## Exercise directions:
From the records that follow, return exactly the lines beginning at the one that contains "font-style: italic ->" and ending at the one that contains "font-size: 26px ->", pictures left out.

+++ Data section +++

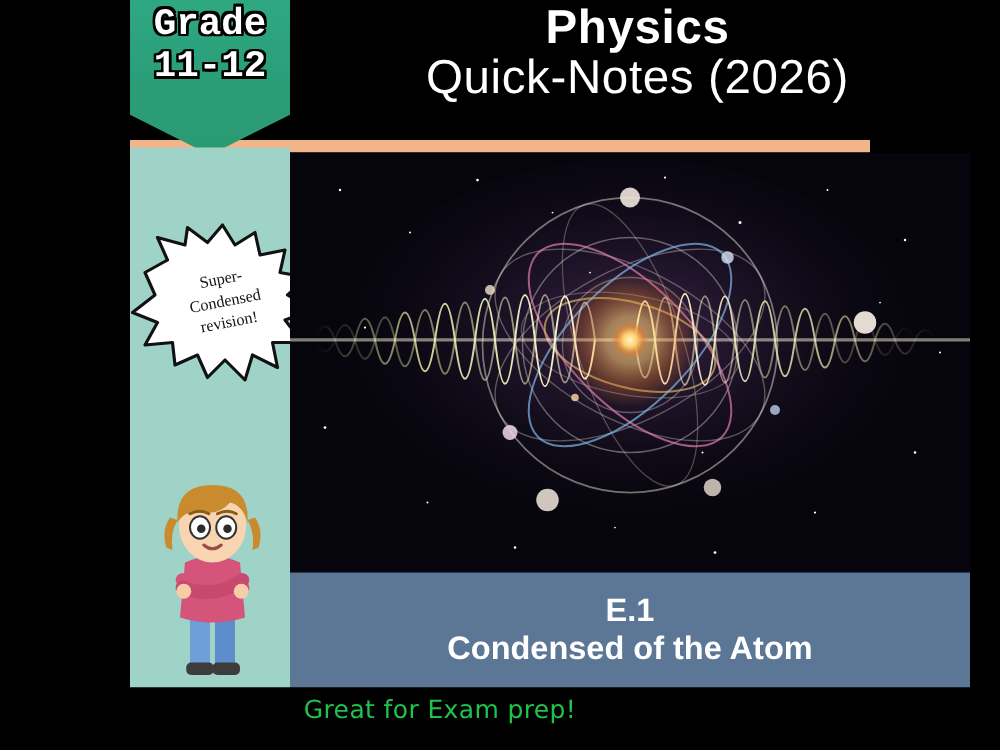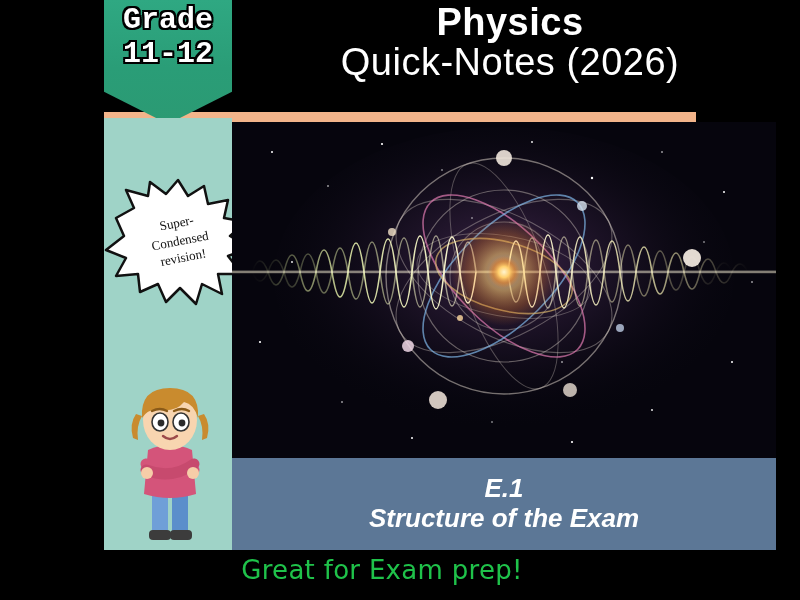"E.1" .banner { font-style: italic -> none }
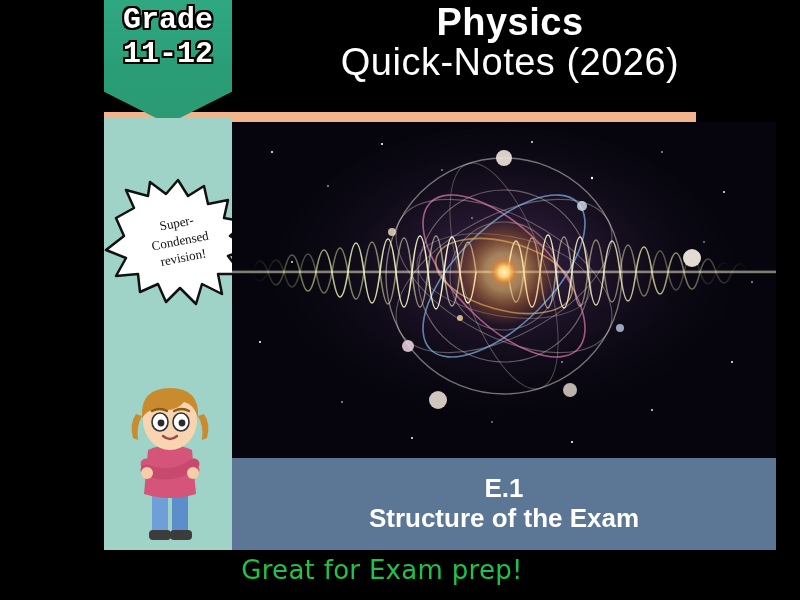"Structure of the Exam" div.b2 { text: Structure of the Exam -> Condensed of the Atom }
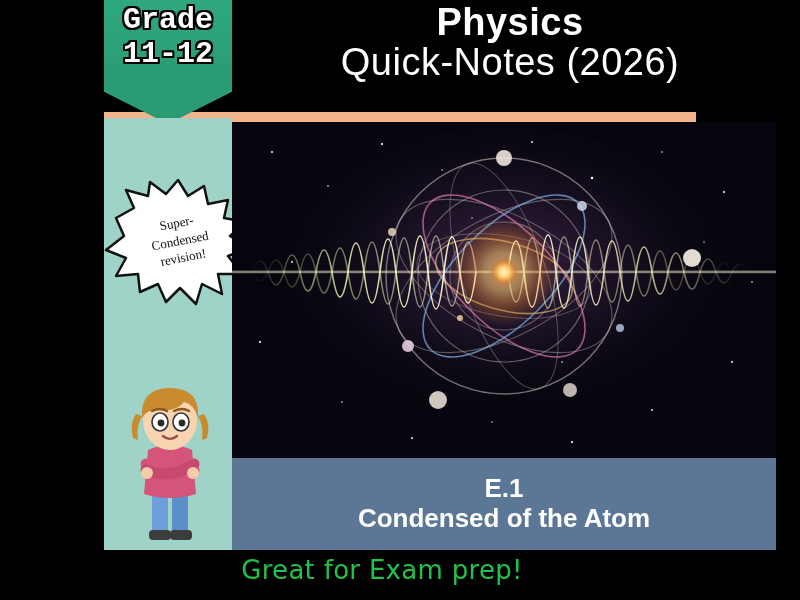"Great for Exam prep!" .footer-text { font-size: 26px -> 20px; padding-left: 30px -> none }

+++
+++ Data section +++

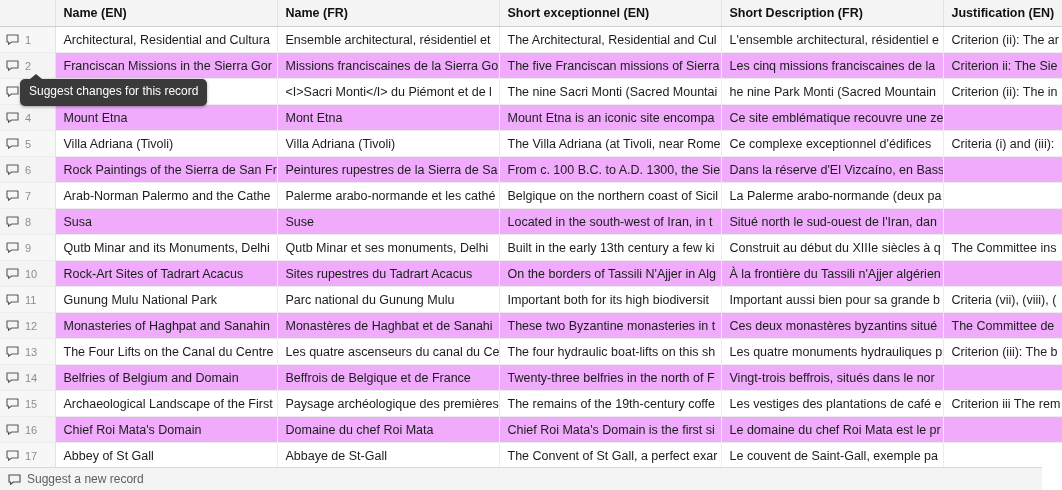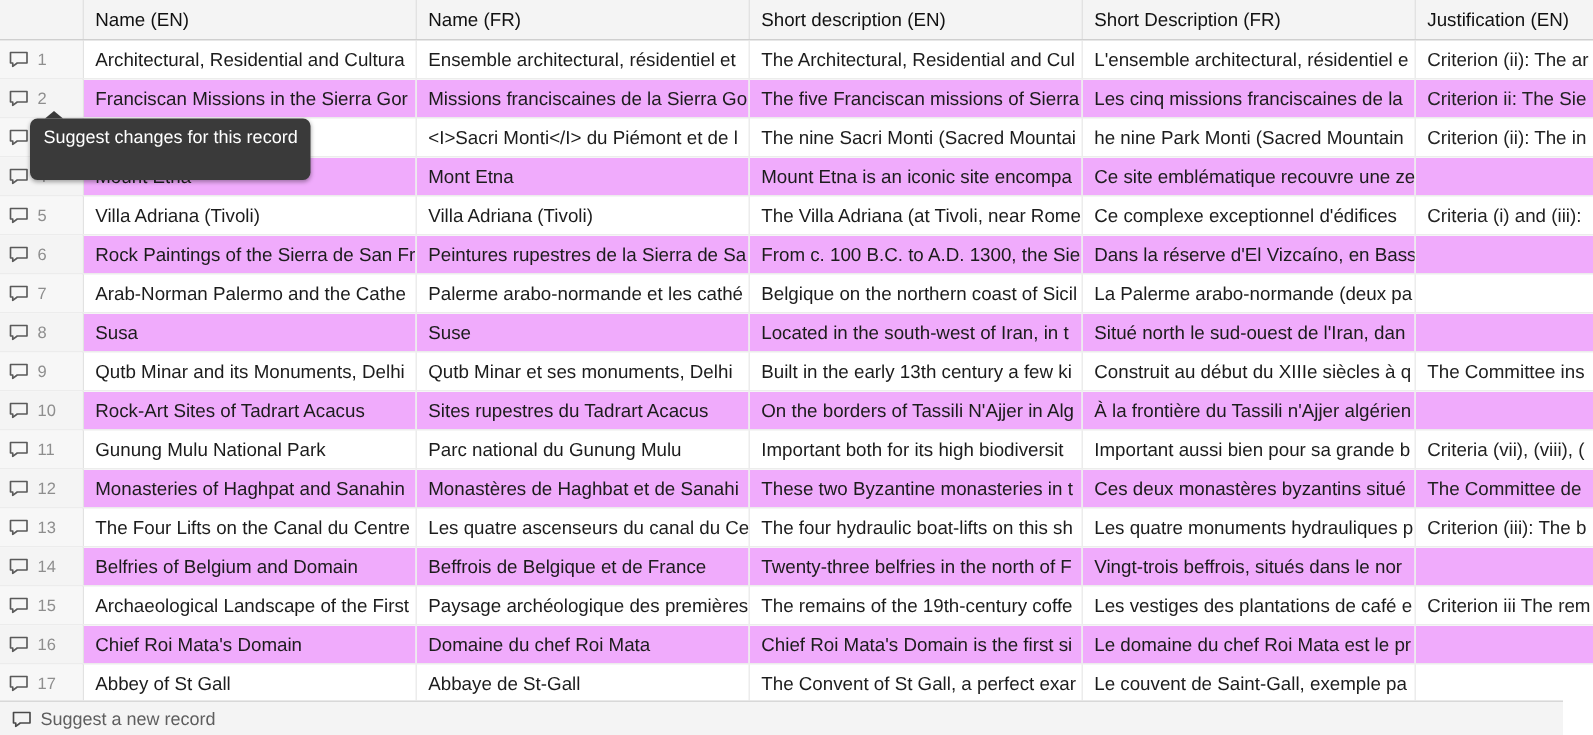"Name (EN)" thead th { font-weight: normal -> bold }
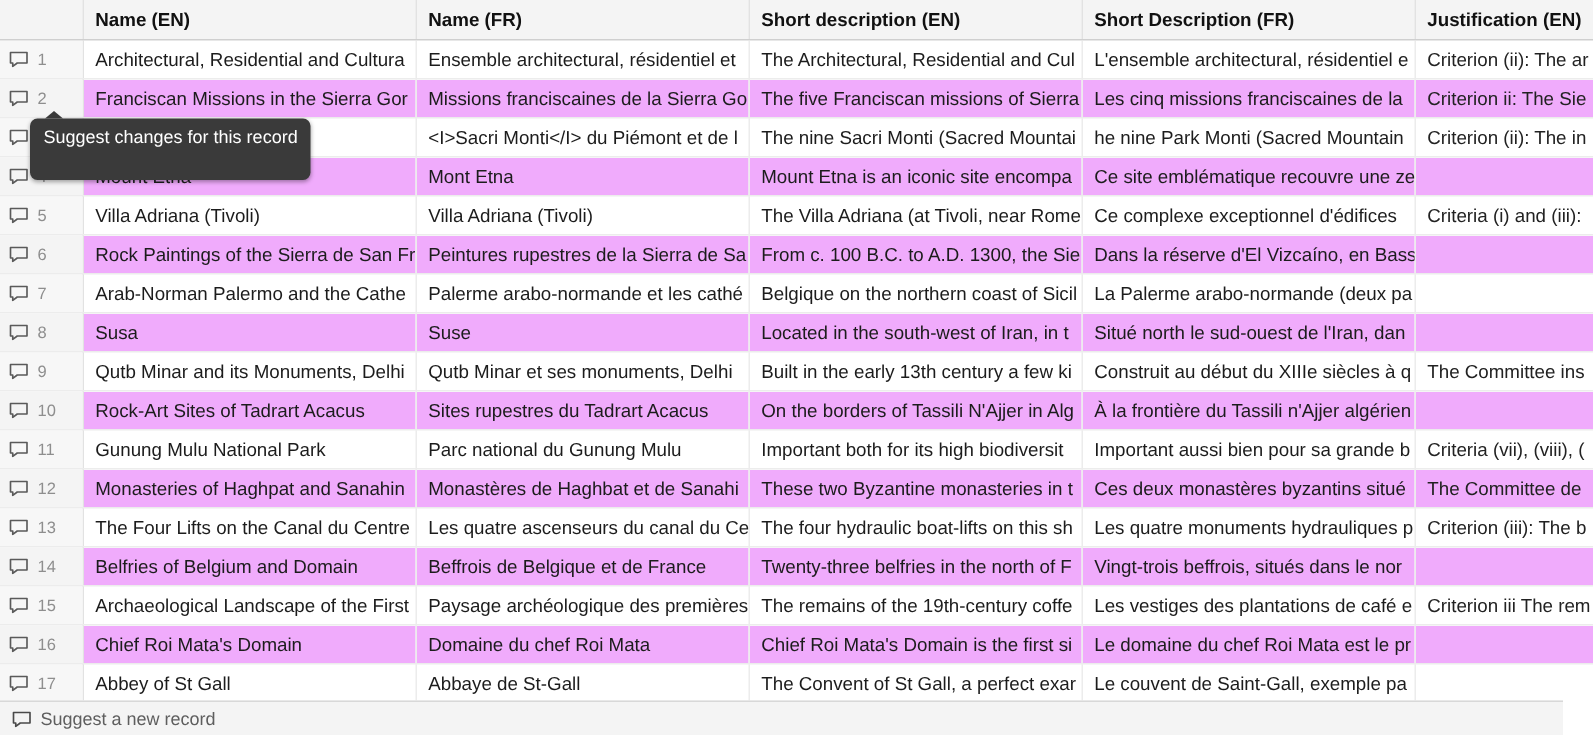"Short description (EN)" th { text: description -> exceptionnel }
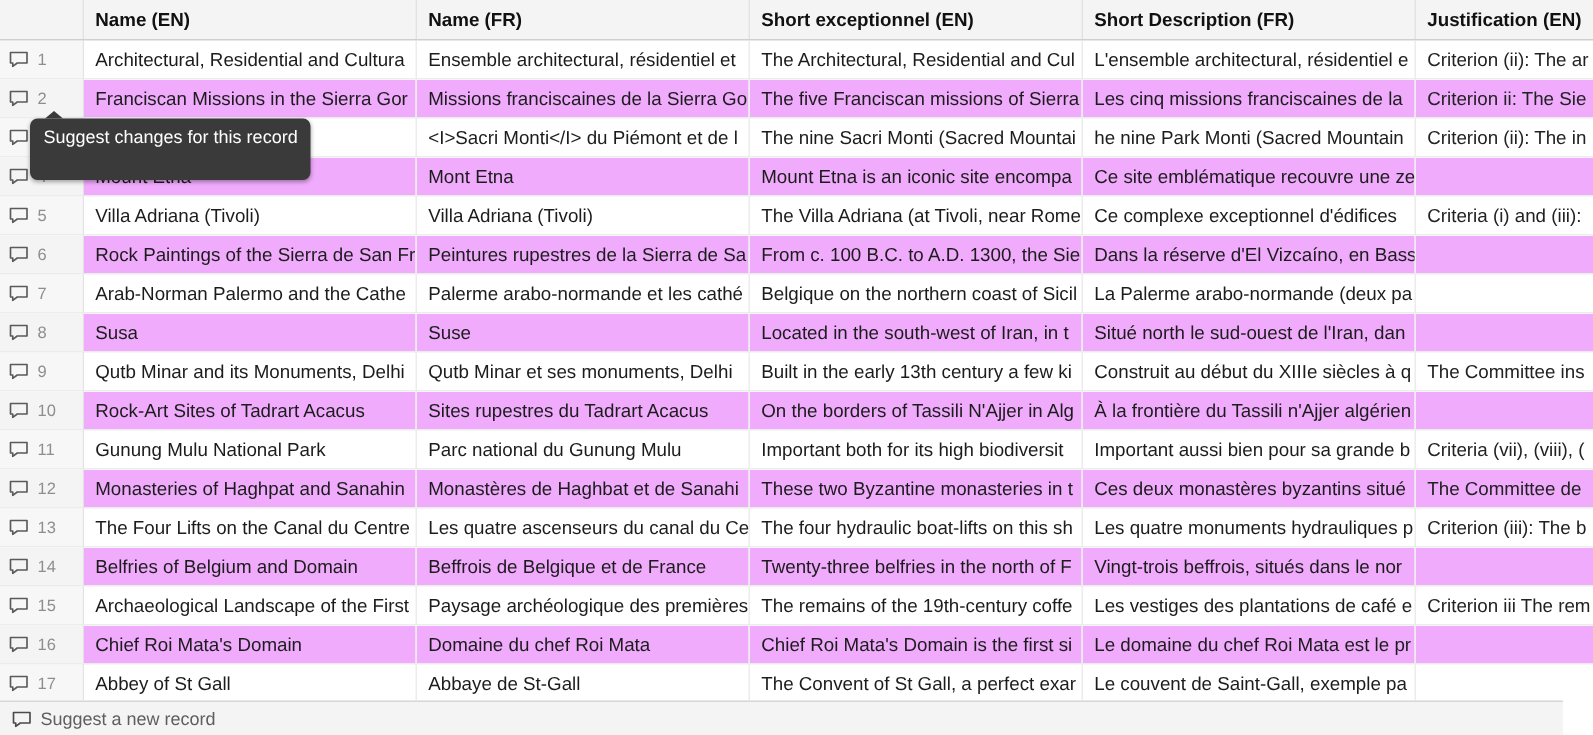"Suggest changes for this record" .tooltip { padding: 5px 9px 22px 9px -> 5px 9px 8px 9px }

+++

## Task answer:
"E.1" .banner { font-style: italic -> none }
"Structure of the Exam" div.b2 { text: Structure of the Exam -> Condensed of the Atom }
"Great for Exam prep!" .footer-text { font-size: 26px -> 20px; padding-left: 30px -> none }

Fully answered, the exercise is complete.